Rich’s awards for research include an American Cancer Society Junior Faculty Research Award, the PhRMA Foundation Research Award, the Lions Club Purdue Cancer Center Research Award and the University Faculty Scholar Award from Purdue University, and for his excellence in teaching he was awarded the Instructor of the Year in the College of Pharmacy, and the College of Pharmacy and Allied Health Professions Excellence in Teaching Award at Wayne State. Rich was always very interested in the application of his work to cancer treatment and was awarded a number of patents focused on his designed inhibitors.  

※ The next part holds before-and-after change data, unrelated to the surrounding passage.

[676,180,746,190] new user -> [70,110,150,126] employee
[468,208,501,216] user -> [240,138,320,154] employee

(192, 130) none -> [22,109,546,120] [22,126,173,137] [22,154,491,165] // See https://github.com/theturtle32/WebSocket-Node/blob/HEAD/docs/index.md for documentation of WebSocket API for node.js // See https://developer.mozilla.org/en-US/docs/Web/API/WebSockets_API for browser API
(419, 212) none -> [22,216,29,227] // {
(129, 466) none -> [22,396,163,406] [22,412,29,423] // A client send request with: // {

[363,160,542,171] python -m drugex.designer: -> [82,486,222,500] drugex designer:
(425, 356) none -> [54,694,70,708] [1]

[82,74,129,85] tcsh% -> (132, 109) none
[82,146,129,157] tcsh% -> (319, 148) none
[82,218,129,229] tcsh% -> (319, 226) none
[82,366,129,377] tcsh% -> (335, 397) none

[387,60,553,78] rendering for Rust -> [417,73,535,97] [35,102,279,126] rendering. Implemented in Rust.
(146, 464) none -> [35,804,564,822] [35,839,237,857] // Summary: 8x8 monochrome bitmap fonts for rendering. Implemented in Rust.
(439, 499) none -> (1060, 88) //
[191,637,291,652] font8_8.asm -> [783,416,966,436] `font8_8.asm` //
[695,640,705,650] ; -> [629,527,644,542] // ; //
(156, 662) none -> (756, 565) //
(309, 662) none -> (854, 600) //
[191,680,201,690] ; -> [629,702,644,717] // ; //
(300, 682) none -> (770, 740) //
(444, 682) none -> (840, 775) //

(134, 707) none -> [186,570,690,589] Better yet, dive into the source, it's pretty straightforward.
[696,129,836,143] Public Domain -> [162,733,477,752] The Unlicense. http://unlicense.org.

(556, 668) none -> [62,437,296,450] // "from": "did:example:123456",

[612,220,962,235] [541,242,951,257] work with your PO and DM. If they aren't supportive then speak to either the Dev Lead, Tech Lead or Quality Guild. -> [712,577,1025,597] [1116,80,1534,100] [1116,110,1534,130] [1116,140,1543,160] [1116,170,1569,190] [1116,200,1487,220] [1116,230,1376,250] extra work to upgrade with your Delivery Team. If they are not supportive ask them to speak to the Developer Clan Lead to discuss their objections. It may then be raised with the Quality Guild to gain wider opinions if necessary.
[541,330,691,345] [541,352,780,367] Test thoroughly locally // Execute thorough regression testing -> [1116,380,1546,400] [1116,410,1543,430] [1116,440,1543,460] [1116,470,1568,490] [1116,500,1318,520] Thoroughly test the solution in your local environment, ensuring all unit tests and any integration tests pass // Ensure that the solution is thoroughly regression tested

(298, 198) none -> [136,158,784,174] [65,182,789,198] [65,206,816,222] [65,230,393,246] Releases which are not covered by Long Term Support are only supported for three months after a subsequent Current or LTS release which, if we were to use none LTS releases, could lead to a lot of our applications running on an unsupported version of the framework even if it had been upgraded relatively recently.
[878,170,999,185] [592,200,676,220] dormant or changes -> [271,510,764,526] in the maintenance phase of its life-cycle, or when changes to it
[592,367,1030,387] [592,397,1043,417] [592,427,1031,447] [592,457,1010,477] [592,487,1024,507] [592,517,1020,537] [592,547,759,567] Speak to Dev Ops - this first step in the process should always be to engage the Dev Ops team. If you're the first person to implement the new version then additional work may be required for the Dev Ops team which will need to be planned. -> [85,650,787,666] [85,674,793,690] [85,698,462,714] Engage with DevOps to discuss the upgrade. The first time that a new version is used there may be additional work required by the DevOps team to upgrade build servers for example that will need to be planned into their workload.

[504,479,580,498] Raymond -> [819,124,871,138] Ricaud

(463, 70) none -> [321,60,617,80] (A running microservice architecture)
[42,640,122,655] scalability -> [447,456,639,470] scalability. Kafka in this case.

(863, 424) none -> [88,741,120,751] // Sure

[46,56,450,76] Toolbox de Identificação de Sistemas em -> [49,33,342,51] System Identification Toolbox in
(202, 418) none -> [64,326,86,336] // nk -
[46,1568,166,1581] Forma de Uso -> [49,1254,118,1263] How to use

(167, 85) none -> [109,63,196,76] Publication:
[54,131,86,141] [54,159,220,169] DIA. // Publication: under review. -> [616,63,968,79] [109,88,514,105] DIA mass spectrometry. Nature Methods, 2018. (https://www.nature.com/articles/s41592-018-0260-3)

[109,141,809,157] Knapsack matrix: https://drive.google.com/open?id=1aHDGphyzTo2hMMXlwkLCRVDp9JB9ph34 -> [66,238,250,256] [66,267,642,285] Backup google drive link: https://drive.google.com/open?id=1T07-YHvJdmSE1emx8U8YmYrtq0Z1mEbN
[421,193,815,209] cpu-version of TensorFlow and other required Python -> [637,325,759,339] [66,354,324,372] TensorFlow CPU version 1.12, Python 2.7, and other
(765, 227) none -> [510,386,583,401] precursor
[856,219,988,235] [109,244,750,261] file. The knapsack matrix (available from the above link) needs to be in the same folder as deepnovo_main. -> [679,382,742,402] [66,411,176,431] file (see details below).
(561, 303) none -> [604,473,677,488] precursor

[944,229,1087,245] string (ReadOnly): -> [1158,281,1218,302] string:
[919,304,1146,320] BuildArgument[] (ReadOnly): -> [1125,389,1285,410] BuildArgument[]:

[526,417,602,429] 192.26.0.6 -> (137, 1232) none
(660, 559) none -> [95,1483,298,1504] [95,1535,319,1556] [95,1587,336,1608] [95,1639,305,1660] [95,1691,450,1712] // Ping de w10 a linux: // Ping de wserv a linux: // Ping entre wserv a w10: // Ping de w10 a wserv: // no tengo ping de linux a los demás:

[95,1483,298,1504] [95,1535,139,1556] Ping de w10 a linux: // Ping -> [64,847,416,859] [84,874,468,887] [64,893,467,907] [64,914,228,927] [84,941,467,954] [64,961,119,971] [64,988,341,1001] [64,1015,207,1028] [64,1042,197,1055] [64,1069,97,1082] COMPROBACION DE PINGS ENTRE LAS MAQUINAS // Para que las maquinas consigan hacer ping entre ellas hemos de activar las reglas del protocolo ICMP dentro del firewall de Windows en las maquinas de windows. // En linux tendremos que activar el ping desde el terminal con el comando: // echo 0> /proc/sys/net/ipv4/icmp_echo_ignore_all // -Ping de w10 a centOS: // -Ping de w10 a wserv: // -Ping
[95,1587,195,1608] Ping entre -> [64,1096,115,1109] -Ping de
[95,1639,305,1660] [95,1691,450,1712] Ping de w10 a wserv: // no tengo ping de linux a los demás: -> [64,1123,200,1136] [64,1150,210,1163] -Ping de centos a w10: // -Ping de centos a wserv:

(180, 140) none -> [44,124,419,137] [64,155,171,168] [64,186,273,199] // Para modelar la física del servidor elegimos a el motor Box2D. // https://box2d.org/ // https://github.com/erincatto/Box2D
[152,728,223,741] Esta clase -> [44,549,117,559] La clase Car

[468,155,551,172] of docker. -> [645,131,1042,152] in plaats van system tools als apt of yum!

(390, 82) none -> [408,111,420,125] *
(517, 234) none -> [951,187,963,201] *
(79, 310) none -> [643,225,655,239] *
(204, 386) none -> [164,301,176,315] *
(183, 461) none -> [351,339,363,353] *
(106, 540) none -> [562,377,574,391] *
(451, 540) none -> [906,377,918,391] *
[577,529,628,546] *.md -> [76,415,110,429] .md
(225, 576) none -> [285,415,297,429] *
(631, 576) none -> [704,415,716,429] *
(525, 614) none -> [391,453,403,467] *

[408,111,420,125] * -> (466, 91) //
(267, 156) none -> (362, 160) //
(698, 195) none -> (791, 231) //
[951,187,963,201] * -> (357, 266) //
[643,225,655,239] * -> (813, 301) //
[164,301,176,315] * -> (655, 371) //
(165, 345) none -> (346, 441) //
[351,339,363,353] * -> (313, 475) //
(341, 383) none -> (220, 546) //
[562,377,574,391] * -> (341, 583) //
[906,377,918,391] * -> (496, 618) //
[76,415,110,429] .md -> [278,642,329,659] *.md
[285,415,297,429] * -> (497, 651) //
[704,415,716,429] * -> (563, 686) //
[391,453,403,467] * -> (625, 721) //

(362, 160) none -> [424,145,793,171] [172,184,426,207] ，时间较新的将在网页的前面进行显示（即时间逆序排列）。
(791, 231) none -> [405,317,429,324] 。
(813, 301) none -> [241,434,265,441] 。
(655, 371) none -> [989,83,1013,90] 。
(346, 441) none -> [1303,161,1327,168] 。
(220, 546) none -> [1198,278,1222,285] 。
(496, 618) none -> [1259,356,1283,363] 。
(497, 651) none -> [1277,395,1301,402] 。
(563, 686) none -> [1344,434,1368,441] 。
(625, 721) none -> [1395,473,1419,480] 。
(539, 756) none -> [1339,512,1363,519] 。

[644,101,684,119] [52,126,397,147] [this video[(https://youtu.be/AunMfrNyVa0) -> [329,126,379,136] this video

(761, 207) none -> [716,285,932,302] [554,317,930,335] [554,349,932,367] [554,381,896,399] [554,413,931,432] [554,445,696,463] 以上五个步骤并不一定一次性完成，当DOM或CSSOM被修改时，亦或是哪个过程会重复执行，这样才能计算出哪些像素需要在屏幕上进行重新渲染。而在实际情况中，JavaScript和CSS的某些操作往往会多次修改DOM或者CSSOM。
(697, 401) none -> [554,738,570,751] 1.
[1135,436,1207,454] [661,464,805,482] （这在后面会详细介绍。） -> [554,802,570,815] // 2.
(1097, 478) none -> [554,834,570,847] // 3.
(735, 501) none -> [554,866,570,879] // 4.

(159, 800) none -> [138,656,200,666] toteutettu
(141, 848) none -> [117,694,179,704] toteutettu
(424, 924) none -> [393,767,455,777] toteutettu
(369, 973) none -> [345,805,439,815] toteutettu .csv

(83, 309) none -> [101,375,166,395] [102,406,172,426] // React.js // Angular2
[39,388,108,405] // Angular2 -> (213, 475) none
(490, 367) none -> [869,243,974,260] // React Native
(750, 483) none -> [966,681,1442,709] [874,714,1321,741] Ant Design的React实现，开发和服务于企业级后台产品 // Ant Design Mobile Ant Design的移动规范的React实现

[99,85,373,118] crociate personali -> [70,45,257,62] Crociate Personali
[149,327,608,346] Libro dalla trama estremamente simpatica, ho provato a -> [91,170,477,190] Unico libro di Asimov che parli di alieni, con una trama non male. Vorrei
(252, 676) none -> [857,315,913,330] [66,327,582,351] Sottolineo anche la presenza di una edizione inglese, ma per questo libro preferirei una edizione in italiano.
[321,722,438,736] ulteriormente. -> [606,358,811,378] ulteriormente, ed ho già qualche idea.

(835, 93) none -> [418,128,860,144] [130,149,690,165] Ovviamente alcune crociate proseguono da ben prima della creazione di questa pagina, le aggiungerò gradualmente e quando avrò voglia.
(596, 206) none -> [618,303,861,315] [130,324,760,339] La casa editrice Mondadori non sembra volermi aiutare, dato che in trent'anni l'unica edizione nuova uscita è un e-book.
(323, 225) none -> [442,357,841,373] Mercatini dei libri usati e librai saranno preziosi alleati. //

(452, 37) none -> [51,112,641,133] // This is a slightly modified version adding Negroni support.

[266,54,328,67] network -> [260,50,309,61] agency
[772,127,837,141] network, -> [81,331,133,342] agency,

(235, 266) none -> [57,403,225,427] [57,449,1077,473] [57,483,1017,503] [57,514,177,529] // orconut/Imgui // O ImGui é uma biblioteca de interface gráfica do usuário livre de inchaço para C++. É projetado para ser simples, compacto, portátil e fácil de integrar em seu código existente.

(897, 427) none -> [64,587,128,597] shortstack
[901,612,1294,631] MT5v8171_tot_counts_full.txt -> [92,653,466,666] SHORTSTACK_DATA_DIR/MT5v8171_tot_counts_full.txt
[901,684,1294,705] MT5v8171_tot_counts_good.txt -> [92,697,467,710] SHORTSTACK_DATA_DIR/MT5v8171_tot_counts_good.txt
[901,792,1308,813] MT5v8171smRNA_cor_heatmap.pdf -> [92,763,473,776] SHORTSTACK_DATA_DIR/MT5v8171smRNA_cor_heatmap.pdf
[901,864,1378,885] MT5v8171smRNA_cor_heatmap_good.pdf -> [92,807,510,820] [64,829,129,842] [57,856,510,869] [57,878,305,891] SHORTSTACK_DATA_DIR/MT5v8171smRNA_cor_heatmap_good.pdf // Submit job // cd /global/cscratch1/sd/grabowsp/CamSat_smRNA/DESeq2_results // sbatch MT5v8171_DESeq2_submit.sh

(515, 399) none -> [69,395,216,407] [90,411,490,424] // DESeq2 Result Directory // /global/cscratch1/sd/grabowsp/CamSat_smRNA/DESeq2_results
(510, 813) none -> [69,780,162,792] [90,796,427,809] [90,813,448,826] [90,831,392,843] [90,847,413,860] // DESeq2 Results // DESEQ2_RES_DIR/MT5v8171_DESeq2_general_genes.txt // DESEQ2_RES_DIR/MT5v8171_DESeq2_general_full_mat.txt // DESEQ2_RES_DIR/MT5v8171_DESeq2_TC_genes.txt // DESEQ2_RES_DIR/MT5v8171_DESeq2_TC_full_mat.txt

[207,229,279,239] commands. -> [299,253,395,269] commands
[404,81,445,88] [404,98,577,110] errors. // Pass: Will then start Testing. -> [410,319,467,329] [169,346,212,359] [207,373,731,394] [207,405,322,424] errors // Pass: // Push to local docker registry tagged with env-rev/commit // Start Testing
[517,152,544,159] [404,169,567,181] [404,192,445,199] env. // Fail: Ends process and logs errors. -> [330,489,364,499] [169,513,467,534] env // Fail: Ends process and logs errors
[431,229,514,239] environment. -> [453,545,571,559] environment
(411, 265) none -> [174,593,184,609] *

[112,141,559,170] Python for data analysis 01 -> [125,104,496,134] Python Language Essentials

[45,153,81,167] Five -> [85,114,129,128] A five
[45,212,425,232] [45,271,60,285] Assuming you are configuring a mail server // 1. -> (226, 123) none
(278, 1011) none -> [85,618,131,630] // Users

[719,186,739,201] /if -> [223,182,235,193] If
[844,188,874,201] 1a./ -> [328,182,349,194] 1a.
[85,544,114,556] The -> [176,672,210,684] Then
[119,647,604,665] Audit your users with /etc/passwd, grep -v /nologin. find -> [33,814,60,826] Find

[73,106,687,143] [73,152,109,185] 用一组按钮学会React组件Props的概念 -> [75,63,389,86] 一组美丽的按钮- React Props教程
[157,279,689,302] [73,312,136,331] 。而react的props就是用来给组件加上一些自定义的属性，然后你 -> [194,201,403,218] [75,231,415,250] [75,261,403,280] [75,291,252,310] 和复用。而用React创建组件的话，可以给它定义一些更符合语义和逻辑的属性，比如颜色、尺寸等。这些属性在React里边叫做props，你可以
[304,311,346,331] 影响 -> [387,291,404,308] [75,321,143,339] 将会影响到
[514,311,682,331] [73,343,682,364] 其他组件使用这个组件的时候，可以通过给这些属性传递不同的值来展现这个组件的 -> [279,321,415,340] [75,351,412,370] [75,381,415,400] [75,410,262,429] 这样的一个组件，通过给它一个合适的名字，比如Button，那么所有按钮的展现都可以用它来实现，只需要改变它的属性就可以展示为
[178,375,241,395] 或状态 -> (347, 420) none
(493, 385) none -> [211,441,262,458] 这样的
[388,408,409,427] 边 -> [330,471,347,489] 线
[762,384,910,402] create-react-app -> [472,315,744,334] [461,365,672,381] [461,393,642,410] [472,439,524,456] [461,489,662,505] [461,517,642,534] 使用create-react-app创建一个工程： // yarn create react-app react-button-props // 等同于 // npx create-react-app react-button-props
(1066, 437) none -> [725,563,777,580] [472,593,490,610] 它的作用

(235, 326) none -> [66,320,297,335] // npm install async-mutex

Rich’s service to the medicinal chemistry community was truly exemplary.  Highlights of this dedicated service include:  Chair, Division of Medicinal Chemistry, American Chemical Society (2006); Vice Chair, Division of Medicinal Chemistry, American Chemical Society (2005); Academic Councilor, Division of Medicinal Chemistry, American Chemical Society (2008-2013); Member, Long Range Planning Committee, Division of Medicinal Chemistry, American Chemical Society (2003-2005); Chair, Awards Symposium, 231st National Meeting of American Chemical Society (2006); Chair, Medicinal Chemistry Award Symposium, National Medicinal Chemistry Symposium (2006); Chair and Organizer, Robertson and MEDI Fellowship Awards Symposium (2006); Member, Organizing Committee – First Annual Indiana Medicinal Chemistry Symposium (2010); Member, Organizing Committee – 3rd Frontiers in Medicinal Chemistry Meeting (2013); Editorial Advisory Board Member, Seventh Edition of Burger’s Medicinal Chemistry and Drug Discovery (2007); Program Leader, Medicinal Chemistry Program, Purdue Cancer Center (2006-2013); Chair, PULSe Executive Committee, Purdue University (2010-2012); Co-chair, National ACS meeting in Anaheim "SERMS" Symposium (2004); Co-chair, National ACS meeting in Philadelphia "Pharmacoproteomics" Symposium (2004); Co-chair, National ACS meeting "Druggable Targets in Functional Lipidomics" symposium (2005); and Program Chair of the 2004 Midwest Enzyme Chemistry Conference.

The field of medicinal chemistry lost one of its cherished colleagues when Rich passed away in February of 2014 after a battle with pancreatic cancer.  He is survived by his wife Barbara (Schuster) Gibbs.